— TASK DESCRIPTION —
Pick each line containing the word "older" out of the data below.

— TASK MATERIAL —
Content starts
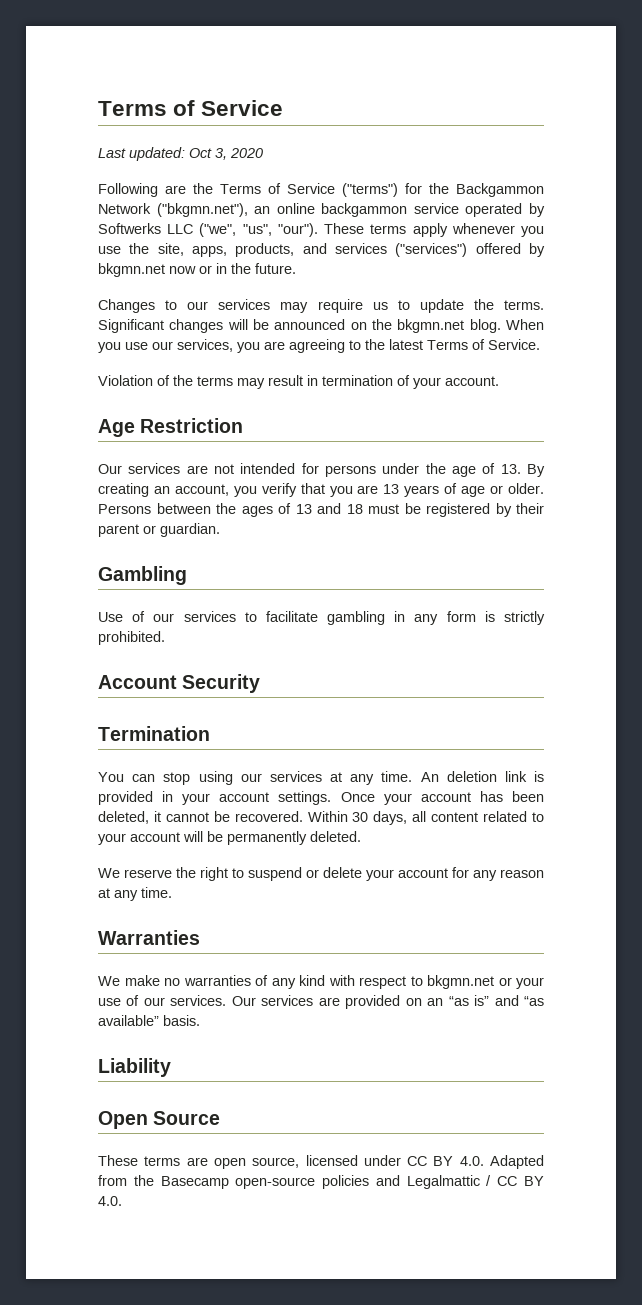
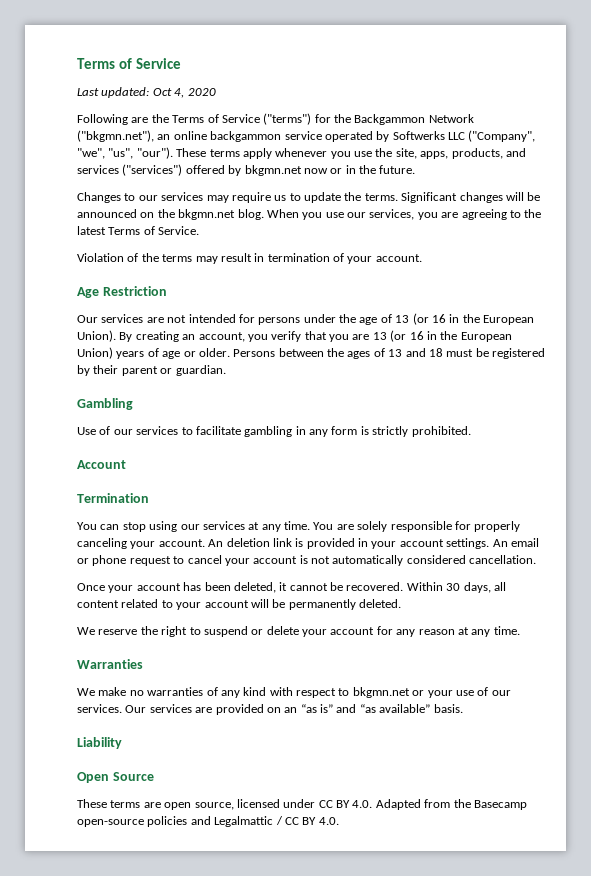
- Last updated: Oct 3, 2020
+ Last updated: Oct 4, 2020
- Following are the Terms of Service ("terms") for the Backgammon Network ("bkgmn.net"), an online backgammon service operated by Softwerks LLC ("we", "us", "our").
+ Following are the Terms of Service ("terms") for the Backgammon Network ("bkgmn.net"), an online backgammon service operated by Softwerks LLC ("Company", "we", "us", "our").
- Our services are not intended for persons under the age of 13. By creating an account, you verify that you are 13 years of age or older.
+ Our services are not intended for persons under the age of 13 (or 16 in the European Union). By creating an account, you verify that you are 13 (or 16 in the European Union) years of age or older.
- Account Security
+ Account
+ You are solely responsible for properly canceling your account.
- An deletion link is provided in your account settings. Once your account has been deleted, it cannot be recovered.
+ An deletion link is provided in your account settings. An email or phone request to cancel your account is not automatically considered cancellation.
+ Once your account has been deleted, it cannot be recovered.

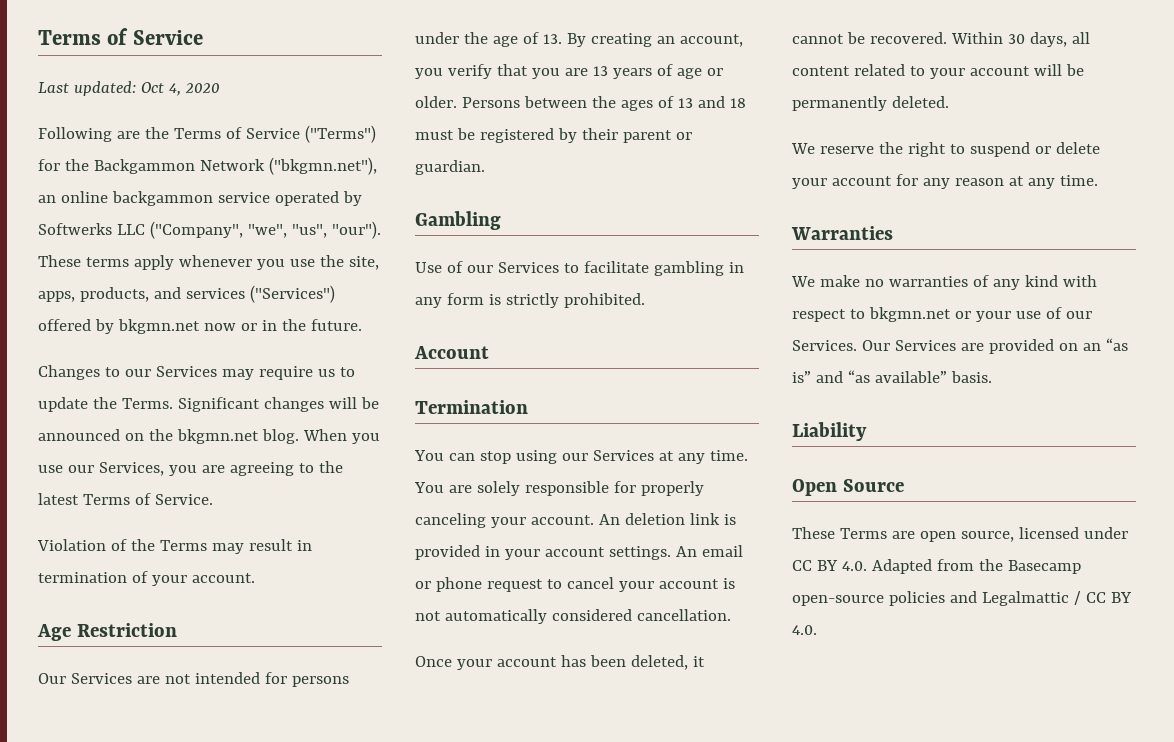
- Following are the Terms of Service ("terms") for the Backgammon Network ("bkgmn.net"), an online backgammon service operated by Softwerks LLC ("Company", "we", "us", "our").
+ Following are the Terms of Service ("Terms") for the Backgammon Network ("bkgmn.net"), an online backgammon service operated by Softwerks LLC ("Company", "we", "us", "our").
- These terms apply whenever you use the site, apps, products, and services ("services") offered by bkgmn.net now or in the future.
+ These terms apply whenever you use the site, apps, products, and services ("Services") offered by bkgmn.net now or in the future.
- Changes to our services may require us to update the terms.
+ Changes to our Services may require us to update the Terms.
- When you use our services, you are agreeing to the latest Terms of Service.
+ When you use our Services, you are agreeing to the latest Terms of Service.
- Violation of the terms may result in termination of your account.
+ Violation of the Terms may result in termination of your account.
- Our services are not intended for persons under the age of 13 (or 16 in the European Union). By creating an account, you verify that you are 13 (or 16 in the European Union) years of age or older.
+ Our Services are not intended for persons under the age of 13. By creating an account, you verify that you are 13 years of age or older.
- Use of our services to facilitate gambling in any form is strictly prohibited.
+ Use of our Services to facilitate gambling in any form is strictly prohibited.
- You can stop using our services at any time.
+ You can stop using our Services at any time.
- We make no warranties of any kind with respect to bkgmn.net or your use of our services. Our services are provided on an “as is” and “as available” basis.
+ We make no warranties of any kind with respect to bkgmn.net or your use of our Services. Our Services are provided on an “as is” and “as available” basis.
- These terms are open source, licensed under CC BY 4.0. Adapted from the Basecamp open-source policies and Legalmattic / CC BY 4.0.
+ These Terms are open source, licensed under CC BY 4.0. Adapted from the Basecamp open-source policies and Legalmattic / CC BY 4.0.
Content ends
Content starts
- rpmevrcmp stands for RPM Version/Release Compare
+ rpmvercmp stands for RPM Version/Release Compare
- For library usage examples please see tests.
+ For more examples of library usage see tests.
Content ends
Content starts
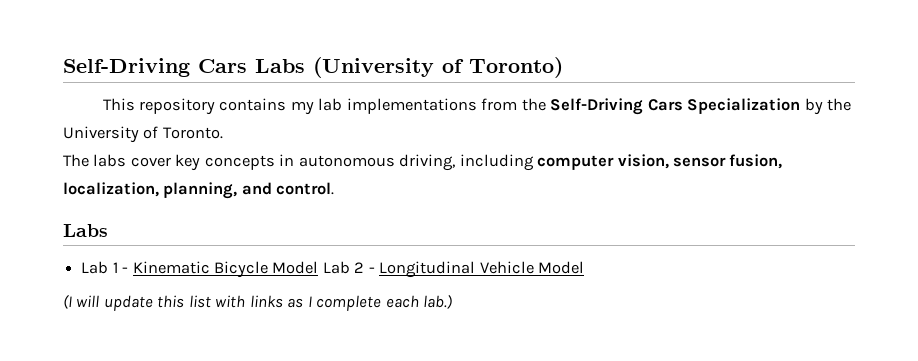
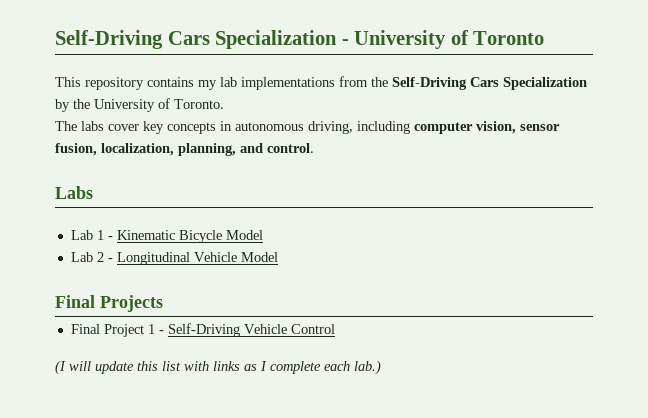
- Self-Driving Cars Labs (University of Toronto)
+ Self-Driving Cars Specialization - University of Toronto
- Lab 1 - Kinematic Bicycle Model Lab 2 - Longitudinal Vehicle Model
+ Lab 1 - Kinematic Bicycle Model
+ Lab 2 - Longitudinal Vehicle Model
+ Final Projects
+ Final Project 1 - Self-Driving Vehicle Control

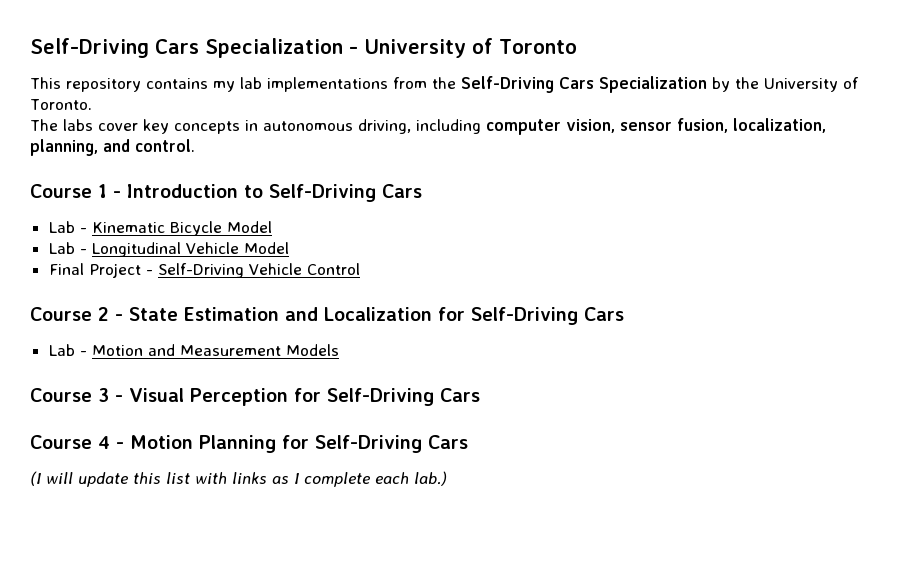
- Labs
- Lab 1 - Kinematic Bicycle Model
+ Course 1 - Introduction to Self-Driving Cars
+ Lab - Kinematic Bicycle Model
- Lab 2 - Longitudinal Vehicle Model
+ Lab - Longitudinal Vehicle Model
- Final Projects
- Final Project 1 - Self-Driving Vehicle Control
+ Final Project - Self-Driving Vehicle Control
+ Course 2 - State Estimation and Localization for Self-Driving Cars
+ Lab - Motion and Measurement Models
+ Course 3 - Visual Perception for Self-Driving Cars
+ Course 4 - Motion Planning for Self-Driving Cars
Content ends
— ANSWER SPACE —
- Our services are not intended for persons under the age of 13. By creating an account, you verify that you are 13 years of age or older.
+ Our services are not intended for persons under the age of 13 (or 16 in the European Union). By creating an account, you verify that you are 13 (or 16 in the European Union) years of age or older.
- Our services are not intended for persons under the age of 13 (or 16 in the European Union). By creating an account, you verify that you are 13 (or 16 in the European Union) years of age or older.
+ Our Services are not intended for persons under the age of 13. By creating an account, you verify that you are 13 years of age or older.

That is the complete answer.